Users around the world started noticing that entire collections of photos they stored in Google drive had become corrupt. There are dozens of open tickets on this, but the main one is at https://support.google.com/photos/thread/180787712/corrupted-photos?hl=en.
Digging through this thread and other discussions shows that Google was compressing original images so they could serve lower resolution copies. A bug in the compression process corrupted the low-res versions, and these were the only versions they were serving back to users.
Apparently, this happened on a large scale, and Google didn't notice. Their users did, with some panic.
Fortunately, Google kept the original hi-res images, and users were able to get them back through Google Takeout. Then, of course, they had to find space to store them locally and check them individually if they wanted to ensure integrity. For users whose collections go back more than a decade, this is quite a task. They also may now worry that their local copies are the only truly safe ones.
These are some of the problems that dedicated, active preservation systems prevent--problems that users outside the preservation community don't see but will inevitably have to deal with when things go wrong.
This incident shows how transparency helps in services whose job is to safeguard digital materials with a high level of trust. If users had known that Google was only showing them compressed/transcoded versions of their photos, they may not have panicked. Most probably had no idea Google was manipulating their originals in the first place.

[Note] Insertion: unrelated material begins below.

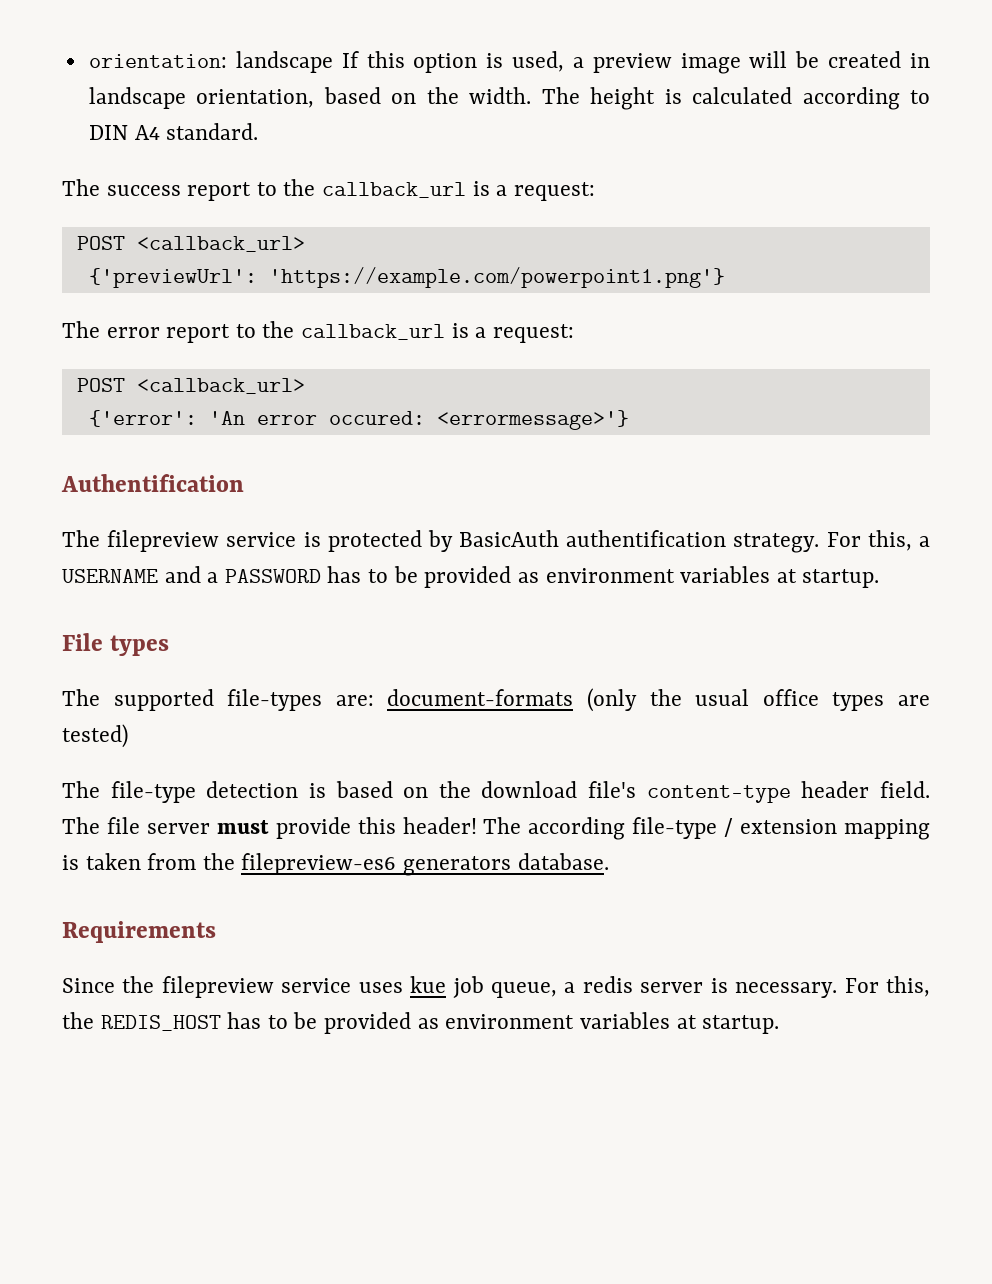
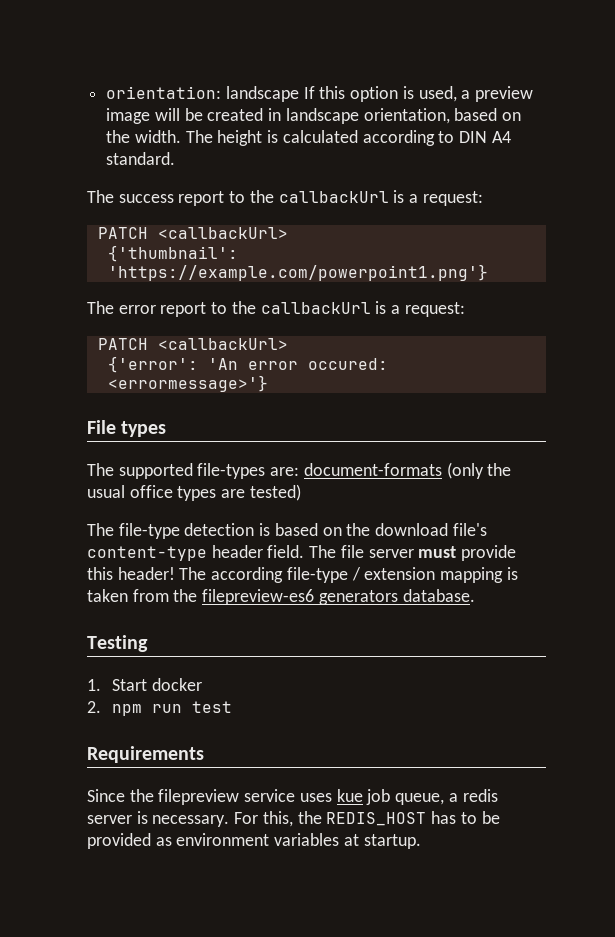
[322,181,595,201] [76,236,305,252] [88,268,257,288] callback_url is a request: // POST <callback_url> // {'previewUrl': -> [278,190,483,206] [97,227,288,239] [107,245,238,262] callbackUrl is a request: // PATCH <callbackUrl> // {'thumbnail':
[301,323,574,343] [76,378,305,394] callback_url is a request: // POST <callback_url> -> [260,301,465,317] [97,338,288,350] callbackUrl is a request: // PATCH <callbackUrl>
[61,474,244,492] [62,530,930,553] [62,566,880,588] // Authentification // The filepreview service is protected by BasicAuth authentification strategy. For this, a USERNAME and a PASSWORD has to be provided as environment variables at startup. -> (268, 383) none
(609, 861) none -> [87,635,148,652] [87,678,203,691] [87,701,233,716] // Testing // 1. Start docker // 2. npm run test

It also shows how important it is to have someone minding the preservation the ship. When a service provider transcodes millions or billions of photos, they should have internal checks to make sure that process is working. It should never be left to users to discover that runaway automation damaged materials on a large scale.
To Google's credit, they seem to have the situation in hand, and it looks like no permanent harm was done. But for organizations safeguarding materials they can't afford to lose, this incident provides food for thought.
For a massive company like Google, whose true focus is on its advertising cash cow, this weekend's incident amounts to a glitch in one of their side projects. It's a distraction from their core focus, a mess they have to clean up in a system that wasn't making them money in the first place.
Community-driven preservation repos, on the other hand, were built from the ground up to prevent data loss and corruption. Anticipation of failure scenarios such as bit rot, programmatic corruption, hardware failure, media obsolescence and format obsolescence are baked into the design of the system from its inception.
All of these risks increase over time, which is why they must be addressed at the system and organization levels by anyone intending to do long-term preservation. Communities like APTrust pool the knowledge of disparate professionals across many fields to solve these complex problems.
We have no trade secrets to protect. We are open about what we do and how we do it, because transparency breeds trust, and trust is essential among partners working together to safeguard valuable materials.
Finally, we work closely with depositors to recover materials when problems do occur, because this isn't our side project. It's the core of what we do, our mission, and our reason for being.